Whether they're Tom Hanks, Al Pacino or Angelina Jolie, Hollywood's biggest stars all started somewhere. This week, Renée Zellweger's new limited TV series The Thing About Pam premieres on NBC. In it, the two-time Oscar-winning actress dons a regrettable fat suit to play the titular Pam Hupp, a Missouri woman who becomes embroiled in a murder plot. But this isn't Zellweger's first rodeo on television: she starred in the borderline campy Netflix drama What/If in 2019, and long before that, her first starring role was in in a little-seen made-for TV movie.
The 1994 Showtime series Rebel Highway was a remarkably ambitious and esoteric creation, from the days when premium cable was still mostly movies and Tales from the Crypt. Inspired by the films of American International Films and producer Samuel Z. Arkoff, Rebel Highway was a series of ten remakes of B-movies from the 1950s. These movies, filled with James Dean types, fast cars, and girls just looking for trouble, attracted a surprisingly high caliber of filmmakers and a fascinating array of TV stars and future famouses. Episodes — which were actually feature-length films — were directed by the likes of Joe Dante, Mary Lambert, William Friedkin, and Robert Rodrigues, and starred, among others, Salma Hayek, Paul Rudd, Anne Heche, Adrien Brody, Jared Leto, and yes, a 25 year-old Renée Zellweger.
Zellweger's installment, titled Shake, Rattle & Rock, is based on the 1956 movie of the same name, starring Mike Connors and Lisa Gaye, and with a cameo by Fats Domino. In the film, a disc jockey and — as the IMDb plot summary puts it — a "hipster" go up against a group of busybody parents who try to get rock 'n roll banned from radio. The 1994 version in Rebel Highway, directed by Allan Arkush (who'd go on to direct, among many other things, the NBC movie The Temptations as well as the Dawson's Creek "Detention" episode styled after The Breakfast Club), plays homage to the 1950s with a wink, if not fully a smirk. Zellweger plays Susane, a high school girl who's all about the rock 'n roll music and likes to dance it out with her friends on the local Bandstand-esque TV show. Her mom (Nora Dunn, with an extreme suburban-mom flip haircut) and her circle of friends disapprove of the sexualized music and dancing, not to mention the fact that the music program features Black performers. Meanwhile, Susanne wants to start a band with her friends Cookie (Patricia Childress) and Tony (Max Perlich), and all the while she's caught the eye of local greaser Lucky (John Doe).
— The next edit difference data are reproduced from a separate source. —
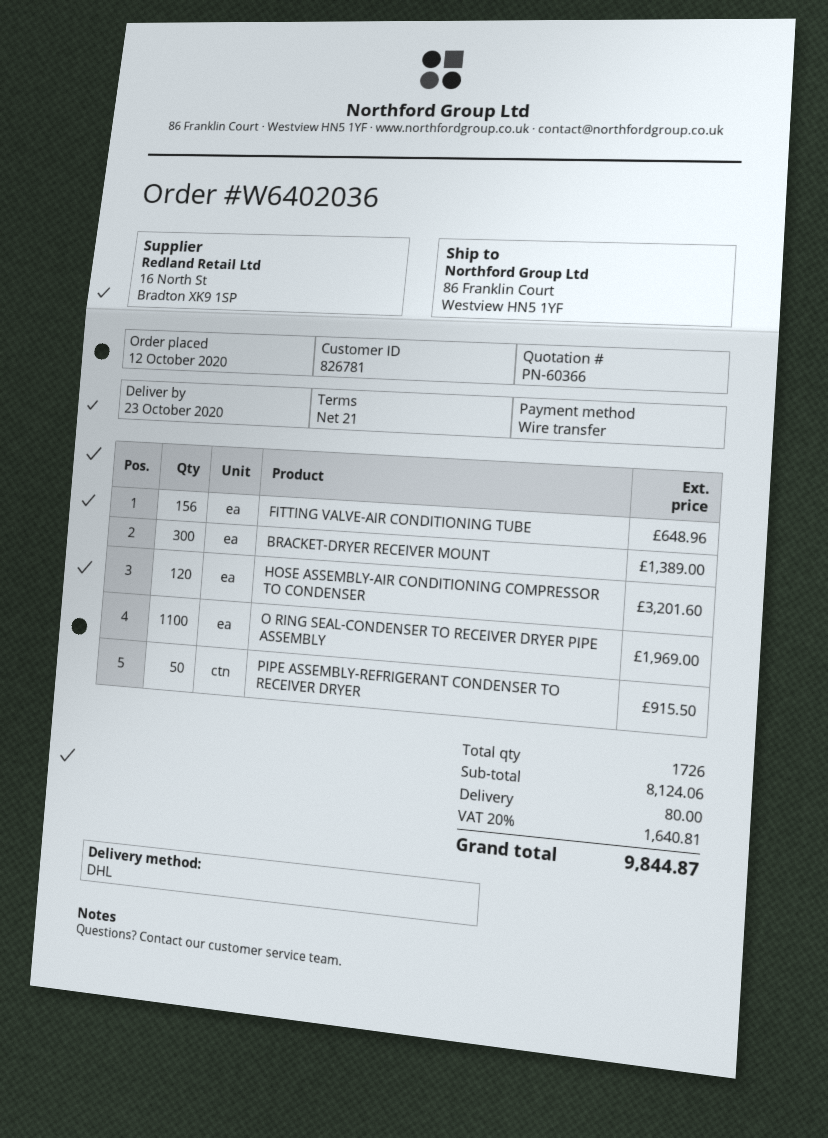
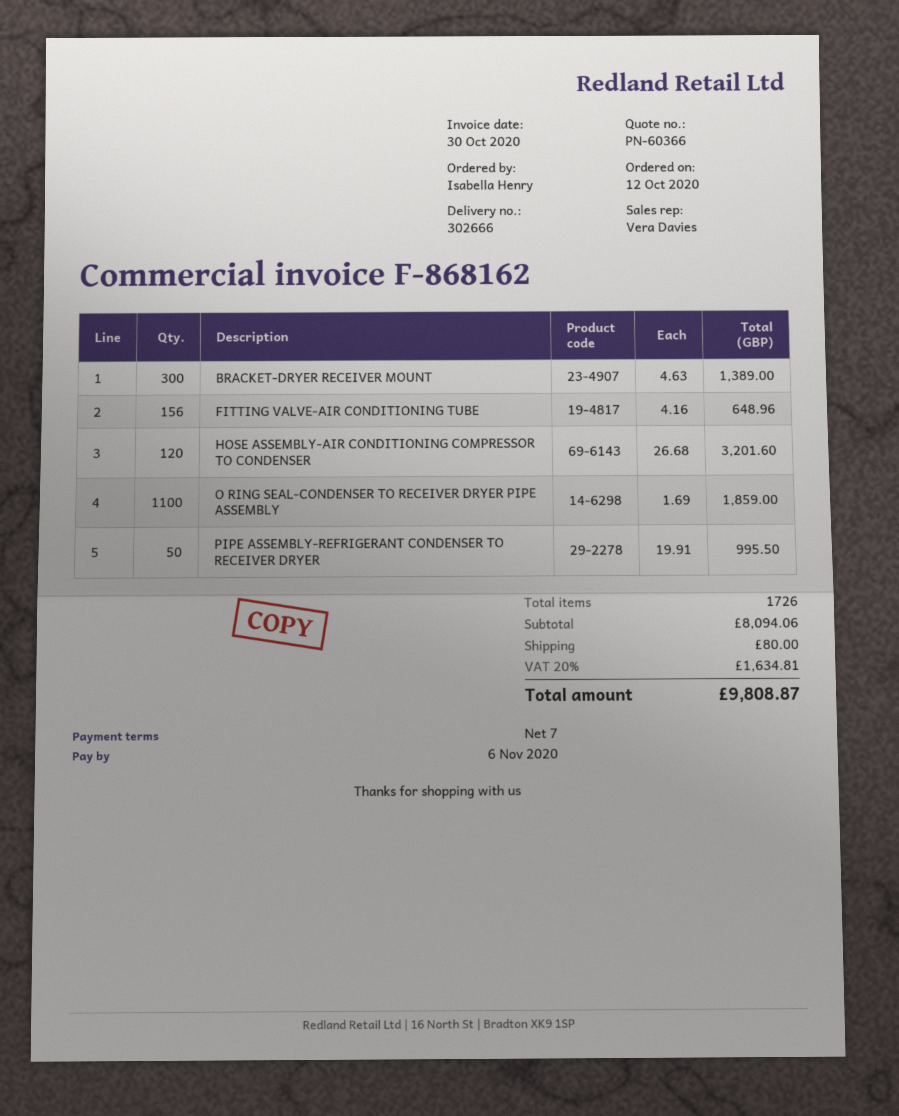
payment terms: 21 days -> 7 days
O RING SEAL-CONDENSER TO RECEIVER DRYER PIPE ASSEMBLY: 1100 for 1969.00 -> 1100 for 1859.00
PIPE ASSEMBLY-REFRIGERANT CONDENSER TO RECEIVER DRYER: 50 for 915.50 -> 50 for 995.50
subtotal: 8124.06 -> 8094.06
tax: 20% = 1640.81 -> 20% = 1634.81
total: 9844.87 -> 9808.87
It's almost impossible to watch a movie like Shake, Rattle & Rock and not see parallels to Hairspray (either version). They're both cribbing from the same general story, with a young girl coming of age at a time when music and social politics were making her parents' generation very nervous. John Waters, of course, took things in his own very particular direction, with humor and calculated tastelessness, while the musical went its own, slightly more earnest way. Shake, Rattle & Rock at first seems like it's just trying to straightforwardly recapture the vibe of those '50s B-movies. Zellweger bursts into the opening scene lip-syncing to Little Richard's "The Girl Can't Help It" in a moment that seems to desperately want what Elisabeth Shue's opener in Adventures in Babysitting has. There's a stilted vibe to a lot of the scenes early on, giving it a bit of an after-school special feel.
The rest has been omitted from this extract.